Historical Population:

Argaki had always been a mixed village. As can be seen from the chart above, in the Ottoman census of 1831, Christians (Greek Cypriots) constituted the majority of the inhabitants (60%). In 1891 this percentage increased to 74%. Throughout the British period, while the Greek Cypriot population of the village increased significantly, the Turkish Cypriot population declined. By 1960, the Greek Cypriot share of the village’s population had risen to 94%.

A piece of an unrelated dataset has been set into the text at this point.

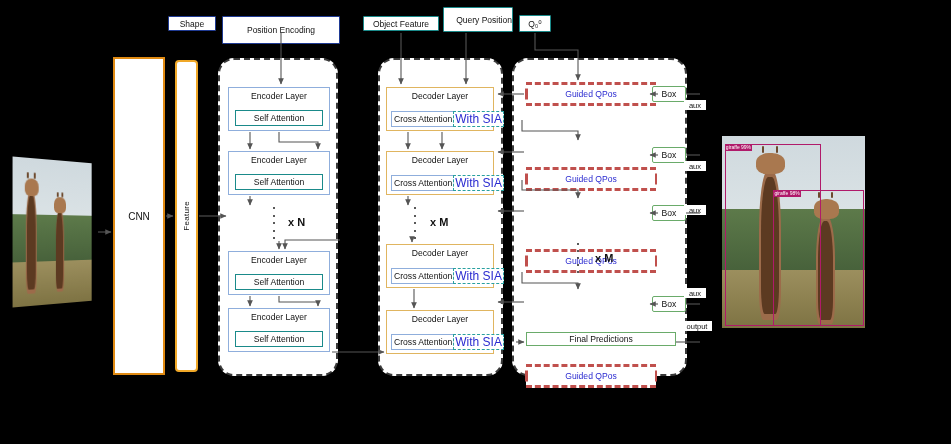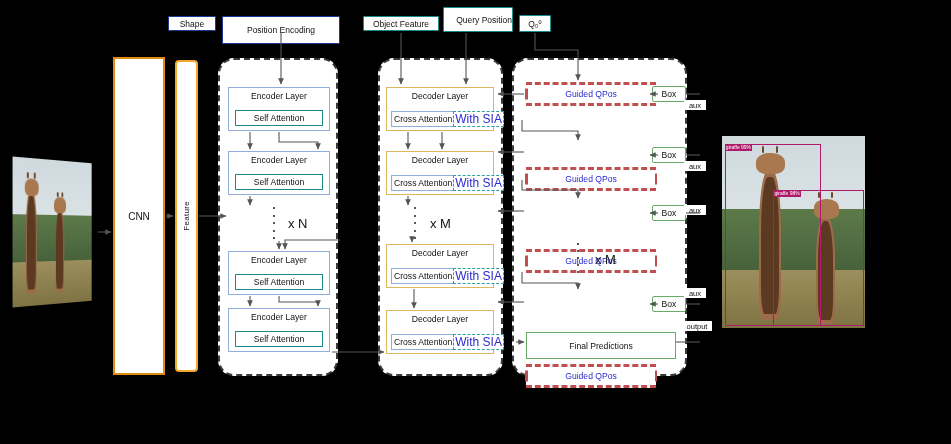"x N" .xlab { font-size: 13px -> 11px; font-weight: none -> bold }
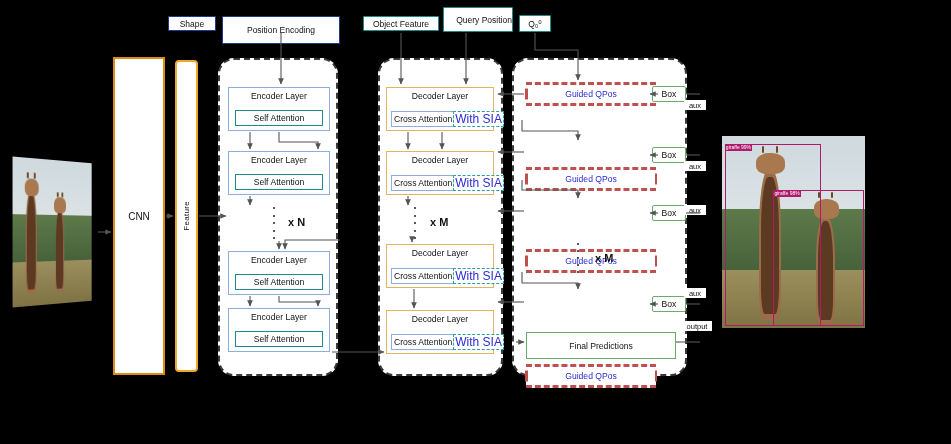"Final Predictions" div.abs { height: 27px -> 14px }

In August 1974, the Argaki Greek Cypriots fled the village from the advancing Turkish army. According to Goodwin, a large portion of these displaced Greek Cypriots were resettled in Acheleia(282), Kato Polemidia(277) and Pano Polemidia(278). The number of Greek Cypriots displaced from Argaki/Akçay was approximately 1,550 (1,541 in 1973).

Current Inhabitants:

Currently the village is mainly inhabited by displaced Turkish Cypriots from Potamia/Dereli(089), Dali(024) and Agios Sozomenos/Arpalık(008), villages in the Nicosia district. The original Turkish Cypriot inhabitants of the village also still live there. In addition, some families from Turkey settled in the village in 1976-77. During the orange-picking seasons, the village also hosts many seasonal agricultural workers from southeast Turkey. They are usually lodged in tents or prefabricated accommodations, specifically erected for them, usually located in the orange orchards where they work.